I wouldn’t call it predatory—in fact, every significant work test / trial I’ve done has been paid, which is remarkably progressive!
However, I empathize with your pain—interviewing for EA jobs is a rigorous and rather impersonal gambit. As far as I know, this is a feature not a bug. It’s frustrating but I try to cut them some slack. There are many applicants, EA orgs are almost always short-staffed and they’re trying to avoid bias. Most EAs want an EA job but these hiring processes are optimized to test this desire.

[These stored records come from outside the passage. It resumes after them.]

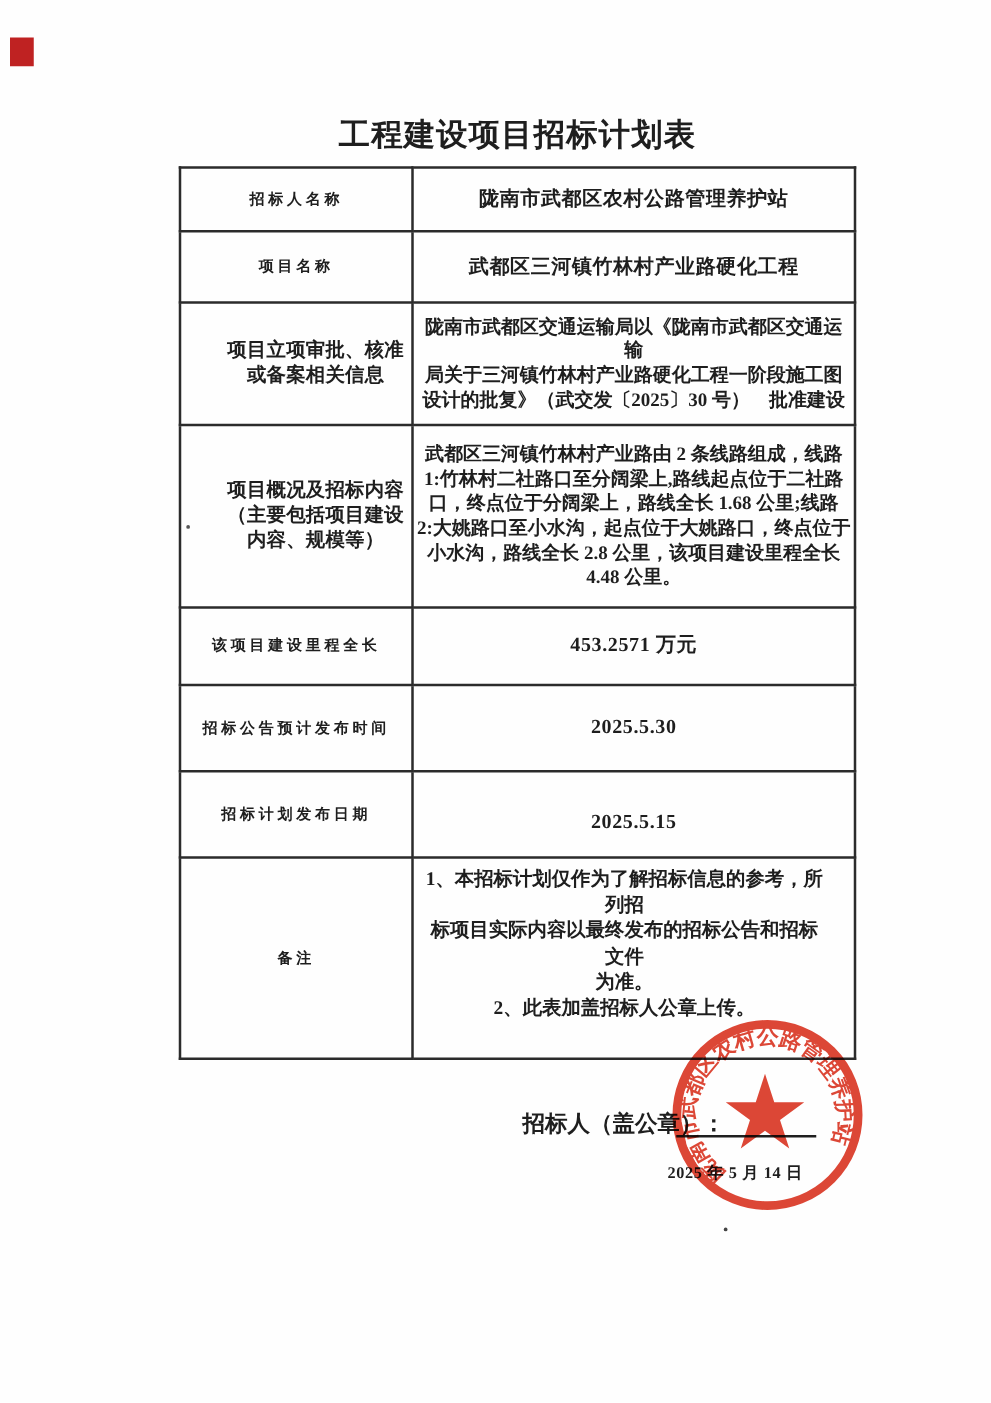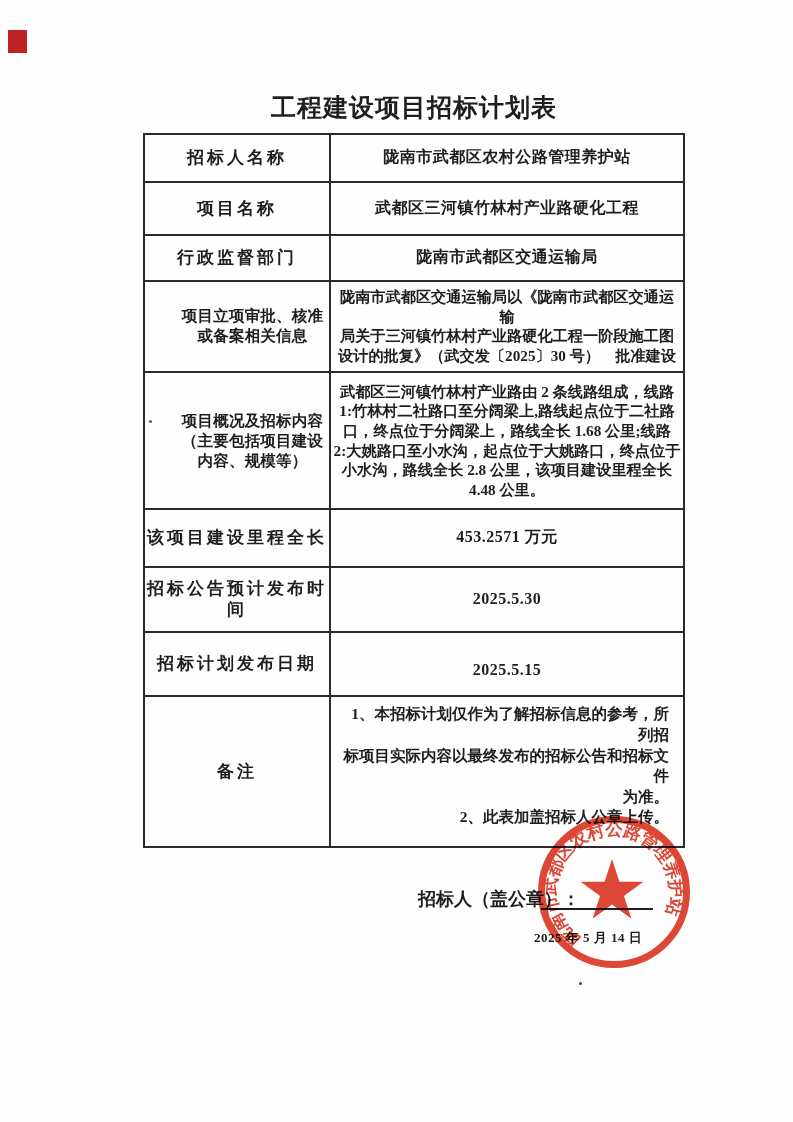"招标人名称" .label-cell { font-size: 17px -> 12px }
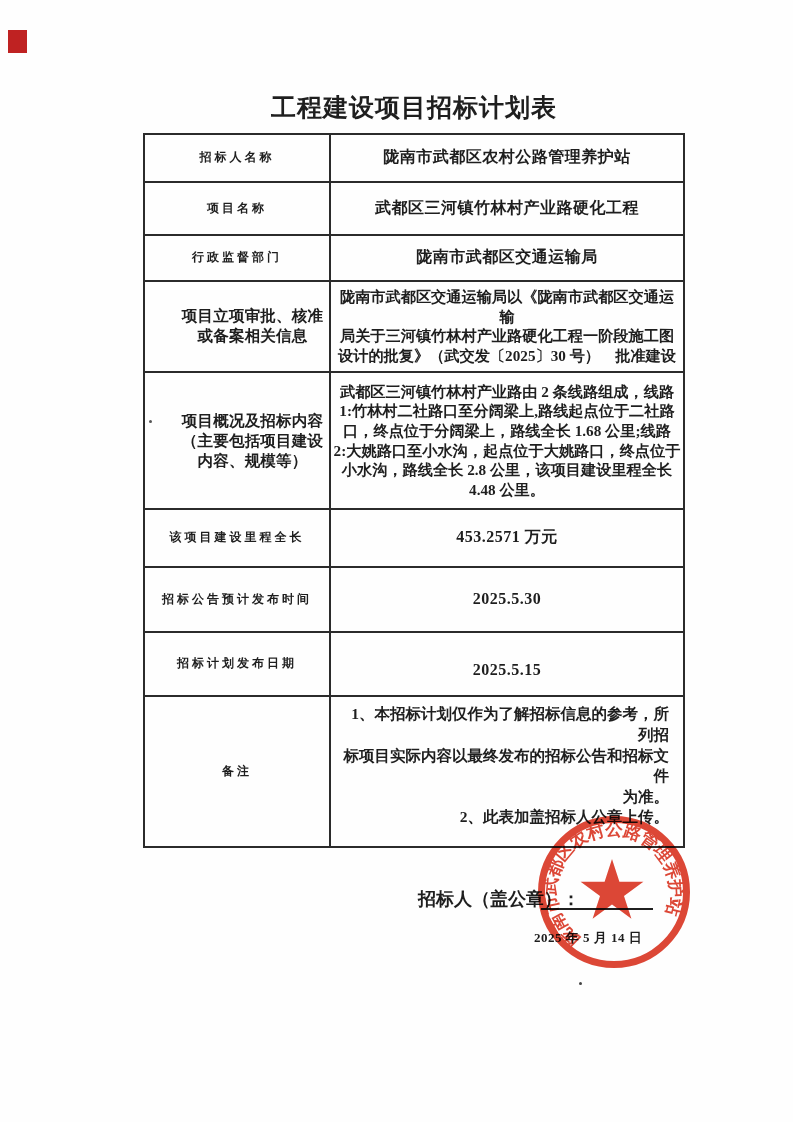"行政监督部门" tr.row-3 { html: <tr> <td>行政监督部门</td> <td>陇南市武都区交通运输局</td> </tr> -> none }
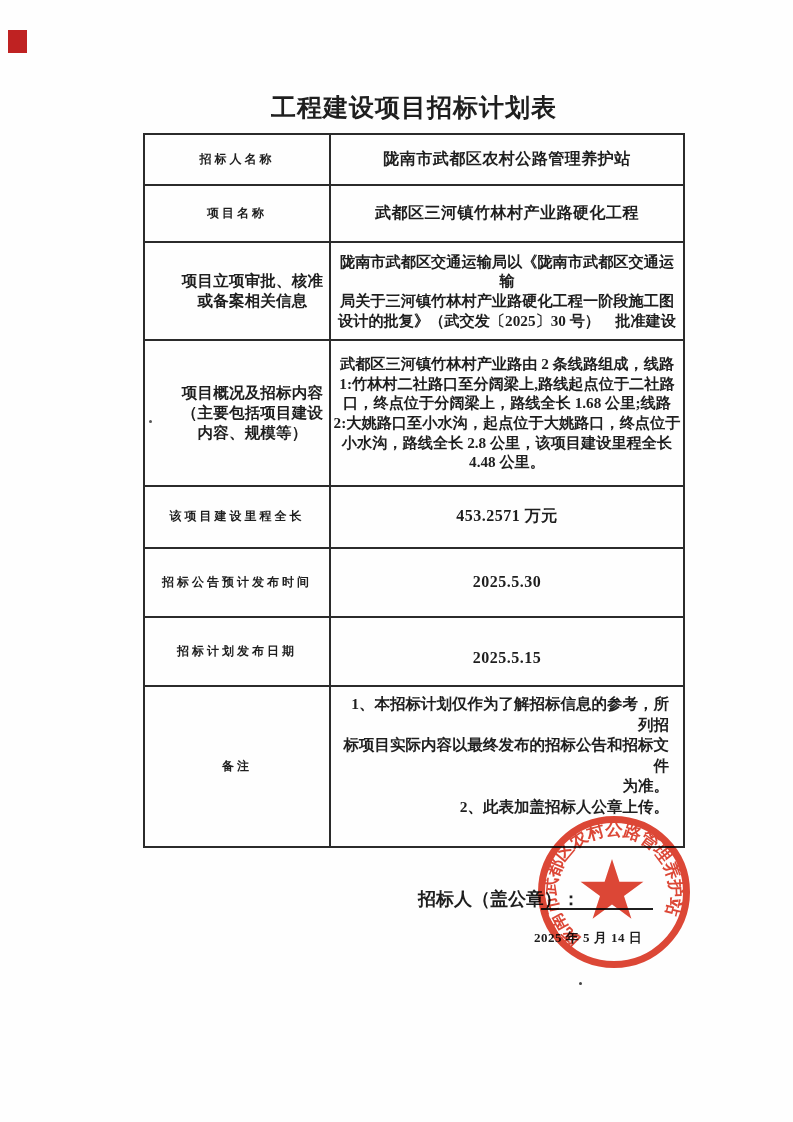"1、本招标计划仅作为了解招标信息的参考，所列招" .row-12 .value-cell { padding: 7px 14px 0 9px -> 7px 24px 0 9px; text-align: right -> center }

Knowing this, I don’t bother applying for an EA job unless I truly think that my application can be competitive and that I actually want the job (not a bad heuristic to follow in general).
I was honestly surprised how quickly SBF was “platformed” by EA (but not actually surprised, he was a billionaire shoveling money in EA’s direction). One day I looked up and he was everywhere. On every podcast I follow, fellow EAs quoting him, one EA told me how much they wanted to meet his brother… it felt unearned/uncanny. For me, a main takeaway is that the community should be more cautious about the partners that it aligns with and also create a more resilient infrastructure to mitigate blowback when this stuff happens (it’ll happen again, it always does with wealthy donors). When the major consultancies recently started getting flack for unsavory clients, they spun up teams to assess the ethical aspect of contracts and started turning down business that didn’t align with certain standards.
FYI I’m not a “de-platforming” person, just felt like SBF immediately became a highly visible EA figure for no good reason beyond $$$.